The Swedish Armoured Troops School (Pansartruppskolan, PS) was a school of the Swedish Armoured Troops in the Swedish Army which operated in various forms the years 1944–1981. The school was located in Skövde garrison in Skövde.

==History==
The Swedish Armoured Troops School was established on 1 April 1944 in Skövde Garrison. It initially had an annual company commander course and a non-commissioned officer course, both about two months long. In addition, there were special courses and trial activities for the military branch have been conducted. The school was located in Skövde in connection with Skaraborg Regiment (P 4). Exercises took place on Kråk's proving ground. In the 1950s, the courses looked as follows: battalion commander course, Pa-01, 3 weeks; company commander course, Pa-02, 5 weeks; the Swedish Armor Corps Officers' School (Pansarofficersskolan, POS), 31 weeks; non-commissioned officer course, Pa-06, 9 weeks; reserve officer course, 2 weeks; special courses.

On 1 April 1963, the Swedish Armor Corps Officers' School (Pansarofficersskolan, POS) was added to the school. In 1966, the school moved from P 4's barracks to Klagstorp outside Skövde. In connection with the disbandment of Göta Life Guards (P 1) on 30 June 1980, the Swedish Armoured Troops Cadet and Officer Candidate School was relocated to Skövde. There the Swedish Armoured Troops School was amalgamated with the Swedish Armoured Troops Cadet and Officer Candidate School and formed the Swedish Armoured Troops Combat School (Pansartruppernas stridsskola, PS) on 1 June 1981.

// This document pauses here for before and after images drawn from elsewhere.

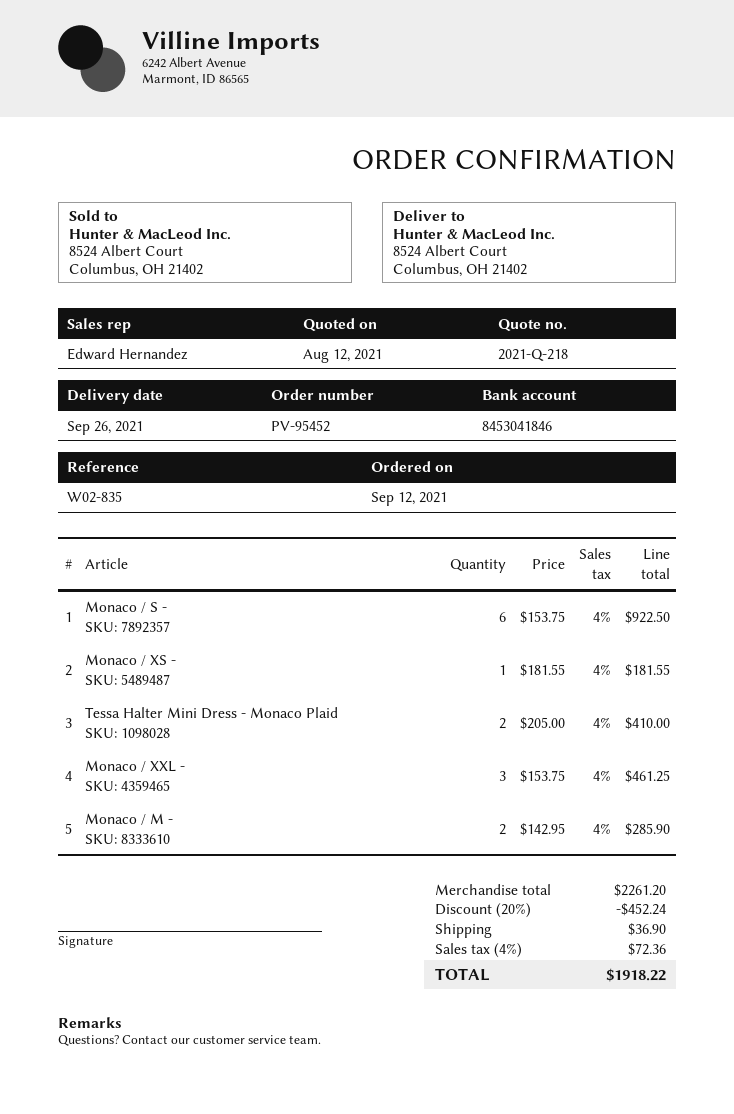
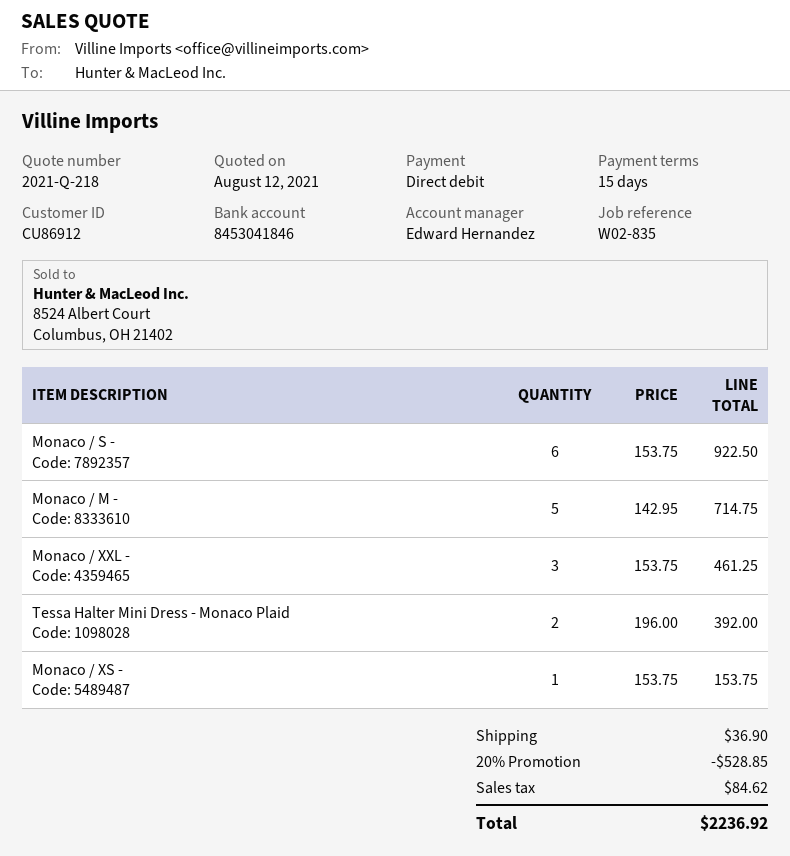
Monaco / XS -: 1 x 181.55 = 181.55 -> 1 x 153.75 = 153.75
Tessa Halter Mini Dress - Monaco Plaid: 2 x 205.00 = 410.00 -> 2 x 196.00 = 392.00
Monaco / M -: 2 x 142.95 = 285.90 -> 5 x 142.95 = 714.75
discount: 20% = 452.24 -> 20% = 528.85
tax: 72.36 -> 84.62
total: 1918.22 -> 2236.92

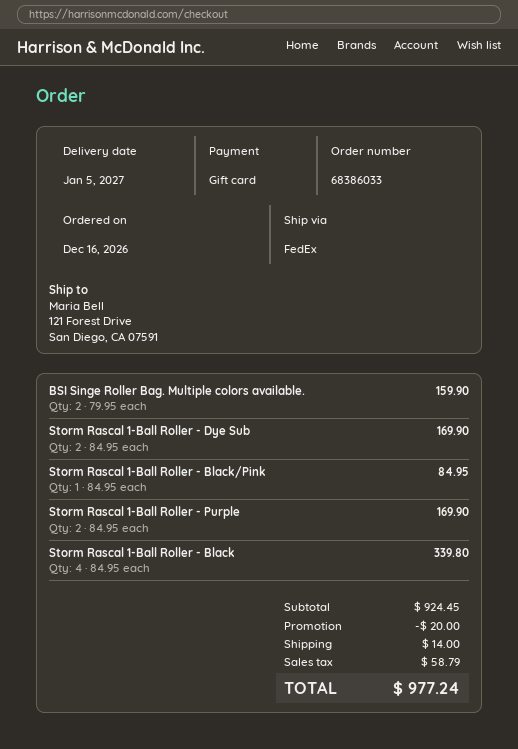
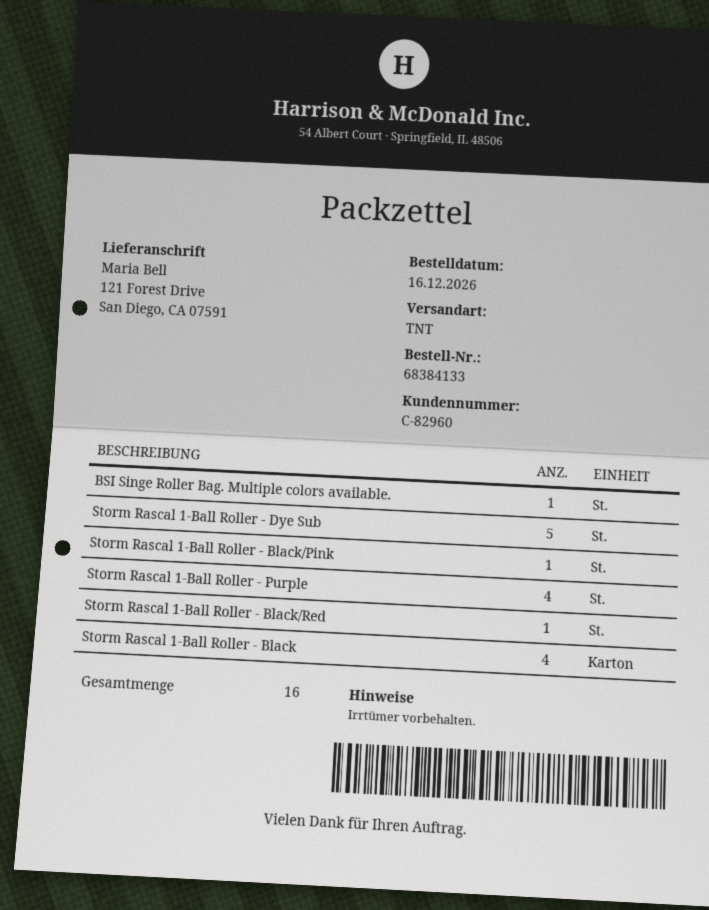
order number: 68386033 -> 68384133
shipping method: FedEx -> TNT
BSI Singe Roller Bag. Multiple colors available.: 2 -> 1
Storm Rascal 1-Ball Roller - Dye Sub: 2 -> 5
Storm Rascal 1-Ball Roller - Purple: 2 -> 4
Storm Rascal 1-Ball Roller - Black/Red: none -> 1

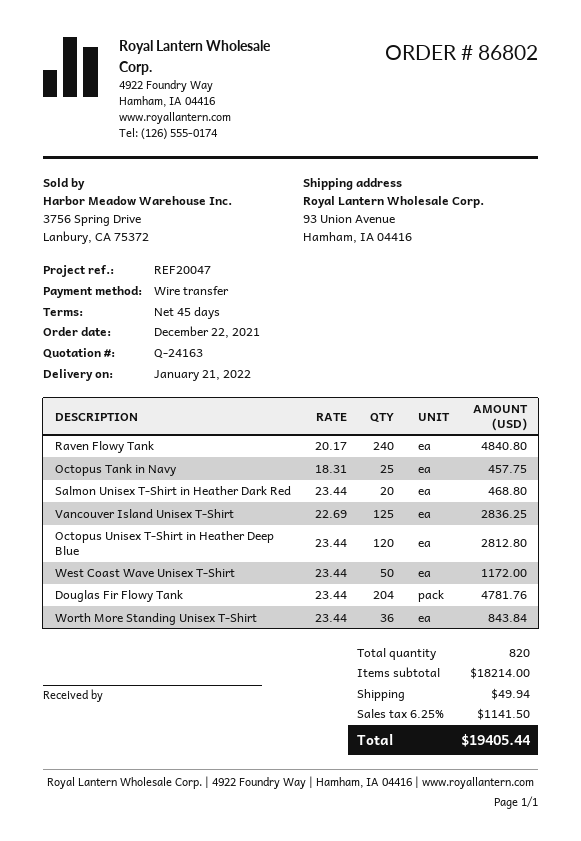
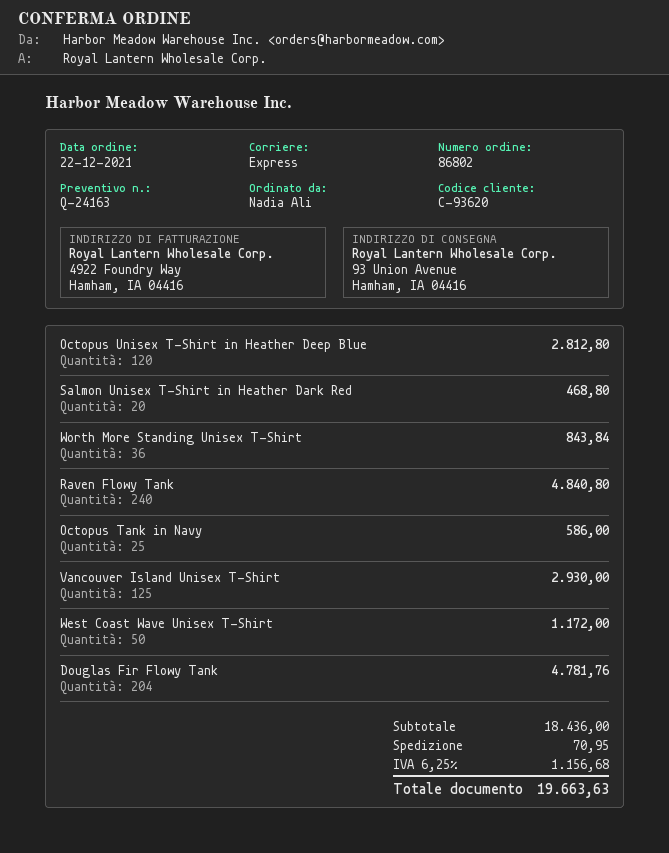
Octopus Tank in Navy: 25 for 457.75 -> 25 for 586.00
Vancouver Island Unisex T-Shirt: 125 for 2836.25 -> 125 for 2930.00
subtotal: 18214.00 -> 18436.00
shipping: 49.94 -> 70.95
tax: 6.25% = 1141.50 -> 6.25% = 1156.68
total: 19405.44 -> 19663.63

===Swedish Armor Corps Officers' School===
Swedish Armor Corps Officers' School (Pansarofficersskolan, POS) was established on 15 September 1944, and was originally located at the Swedish Infantry Gunnery School at Rosersberg Castle. From 1948, parts of the school were also transferred to Skövde, and from 12 October 1954, the entire school was placed in Skövde. On 1 April 1963, the school was amalgamated and became organizational a part of the Swedish Armoured Troops School.

==Barracks and training areas==
When the Swedish Armoured Troops School was established in 1944, the school was located on the first floor of the barracks II at Skaraborg Regiment (P 4/Fo 35) in Skövde. From the 1950s, the school was moved to barracks III. In 1966, a refurbishment of the barracks began, which led to the relocation of the school on 10 March 1966, from the barracks area to Klagstorp Manor, which lies in the southern part of the proving ground. In 1980, parts of the school were moved back to the Skaraborg Regiment's barracks area, and were placed in barracks II, where the school disposed of the two top floors and the attic. In 1986, the school left the Skaraborg Regiment's barracks area, and instead, school activities were moved into the new school building at Heden.

==Heraldry and traditions==
On 26 April 1976, "Pansarkamrater" ("Armored Comrades") was adopted as a march. The march was taken over in 1992 by the Swedish Army Armoured Center (PaC). After the Swedish Army Armoured Center was disbanded on 30 June 1995, the march was taken over from 1 July 1995 by the Combat School South (Stridsskola Syd, SSS). After the Land Warfare Centre was established on 1 January 1999, the new school came to adopt "Pansarkamrater" as a march.

==Commanding officers==
Commanding officers of the Swedish Armoured Troops School.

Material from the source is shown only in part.